Relational Breakdown

Evidence

Distrust: Distrust can be a lack of trust between workers and learners and their peers, teams, administration, patients, community, and society. It can relate to poor teamwork, communication, and ineffective leadership and governance, as well as system and society level factors. Toxic organizational culture has been studied in the public safety workforce.

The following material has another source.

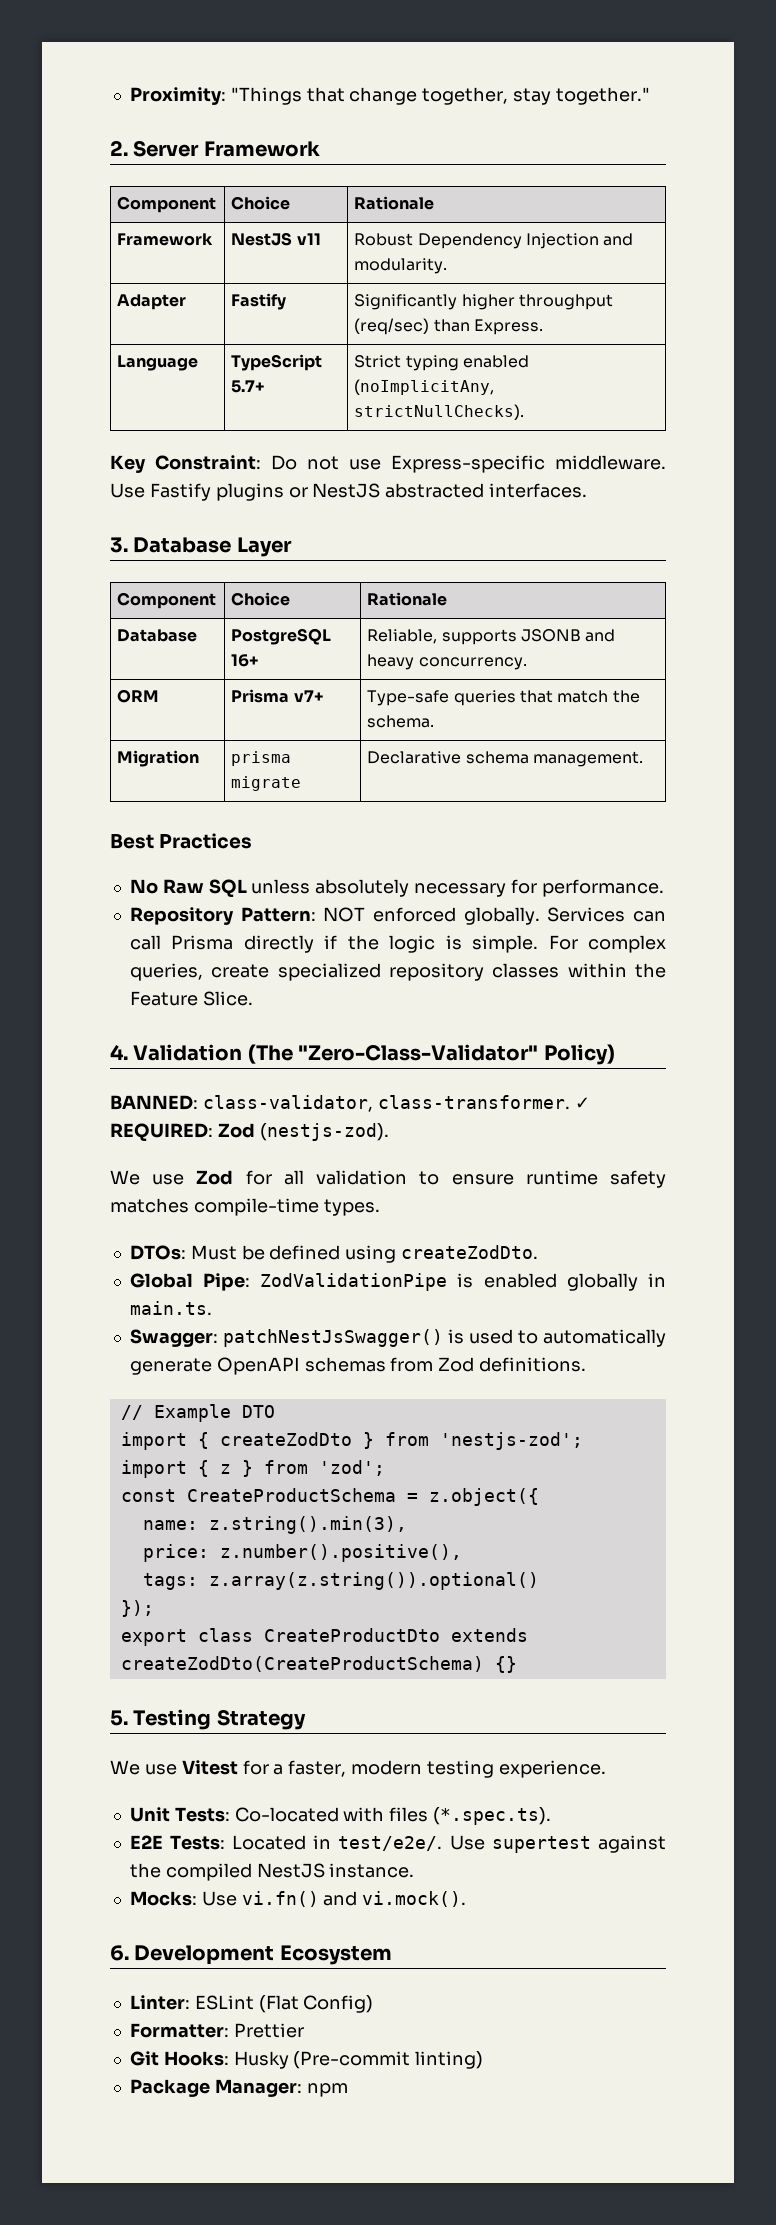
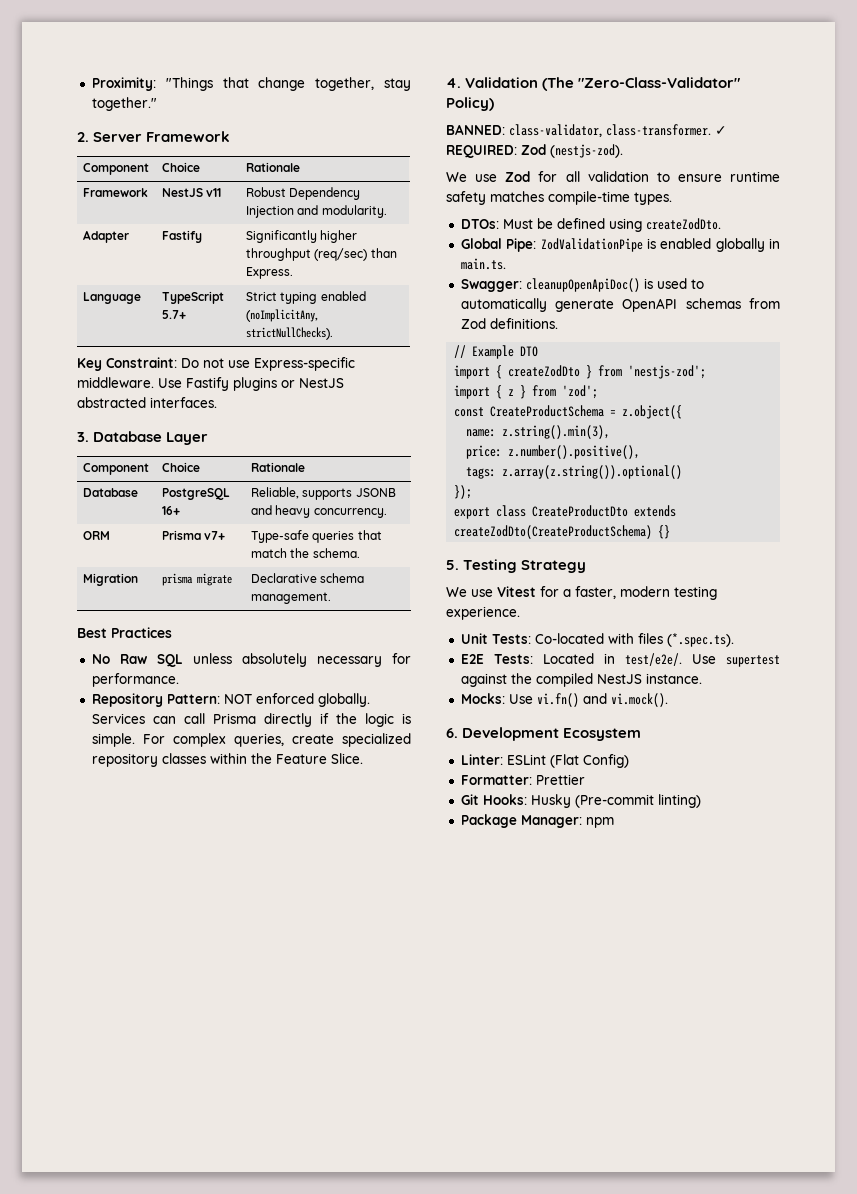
- Swagger: patchNestJsSwagger() is used to automatically generate OpenAPI schemas from Zod definitions.
+ Swagger: cleanupOpenApiDoc() is used to automatically generate OpenAPI schemas from Zod definitions.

A survey of US firefighters found that toxic organizational culture can make it difficult for workers to address mental health issues and moral injury and lead to a bullying mentality that causes a reluctance to show emotion or vulnerability following traumatic events.1 A study of Canadian public safety workers found this culture puts pressure on staff to withdraw work-related complaints and recommendations.2 During COVID-19, lack of communication and transparency within policy development and with the public was shown to create issues between workers and institutions,3 and a lack of action by a trusted authority or colleague was associated with potential moral injury for public safety workers.2 During COVID-19, public safety workers also experienced stigma from the public, family, and friends associated with their work for being “virus carriers”.3

Values conflict: Values conflict arises when there is a disconnect between what workers and learners believe should be done and what they are asked to do. Public safety workers in Canada report experiencing values conflict in a variety of ways, including ethical conflicts and being compelled to provide treatment that they consider harmful or futile, such as backboarding when it causes severe pain for the patient; both of these experiences were associated with potential moral injury.2, 4 At a societal level, workers may experience values conflict when they feel compelled to provide unnecessary or artificial medical services to prevent legal repercussions (such as resuscitating a deceased patient), which, according to one study of Iranian EMS, may lead to moral distress.5 

Lack of control: A lack of control occurs when workers and learners have no voice in organizational decisions that impact public safety. This can result from a lack of mechanisms for workers to voice their concerns or from organizations actively silencing workers, creating an environment where workers fear retaliation for raising issues. In a study of moral injury in US firefighters, workers shared the experience of being coerced into submission by the organizational culture.1 Another study found that their belief that they have little role in organizational decision-making was related to concerning burnout scores among US firefighters.6  

Inequities: Inequities refer to situations where privileged individuals receive better services, health, and opportunities compared to those who are underprivileged. This can manifest through sexism or microaggressions perpetuated by paramilitary and hierarchical structures leading to potentially morally injurious events according to a study of Canadian public safety workers.4 Gender pay gaps, lack of maternity leave, and lack of pregnancy policies are also common among EMS in the US,7 which was theorized to be the cause of disparities in rates of burnout between men and women in another study of EMS workers in the US.8

References

  1. Dill J, Schimmelpfennig M, Anderson-Fletcher E. Wounds of the Spirit: Moral Injury in Firefighters. 2023.
  2. Rodrigues S, Mercier JM, McCall A, Nannarone M, Hosseiny F. “Against everything that got you into the job”: experiences of potentially morally injurious events among Canadian public safety personnel. European journal of psychotraumatology. 2023;14(2):2205332-2205332. 
  3. Xue Y, Lopes J, Ritchie K, et al. Potential Circumstances Associated With Moral Injury and Moral Distress in Healthcare Workers and Public Safety Personnel Across the Globe During COVID-19: A Scoping Review. Front Psychiatry. 2022;13:863232. 
  4. Smith-MacDonald L, Lentz L, Malloy D, Brémault-Phillips S, Carleton RN. Meat in a Seat: A Grounded Theory Study Exploring Moral Injury in Canadian Public Safety Communicators, Firefighters, and Paramedics. Int J Environ Res Public Health. 2021;18(22):12145.
  5. Jafari M, Hosseini M, Bagher Maddah SS, Khankeh H, Ebadi A. Factors behind Moral Distress among Iranian Emergency Medical Services Staff: A Qualitative Study into their Experiences. Nursing and Midwifery Studies. 2019;8(4). 
  6. Raposa ME, Mullin G, Murray RM, et al. Assessing the Mental Health Impact of the COVID-19 Pandemic on US Fire-Based Emergency Medical Services Responders: A Tale of Two Samples (The RAPID Study I). J Occup Environ Med. 2023;65(4):e184-e194.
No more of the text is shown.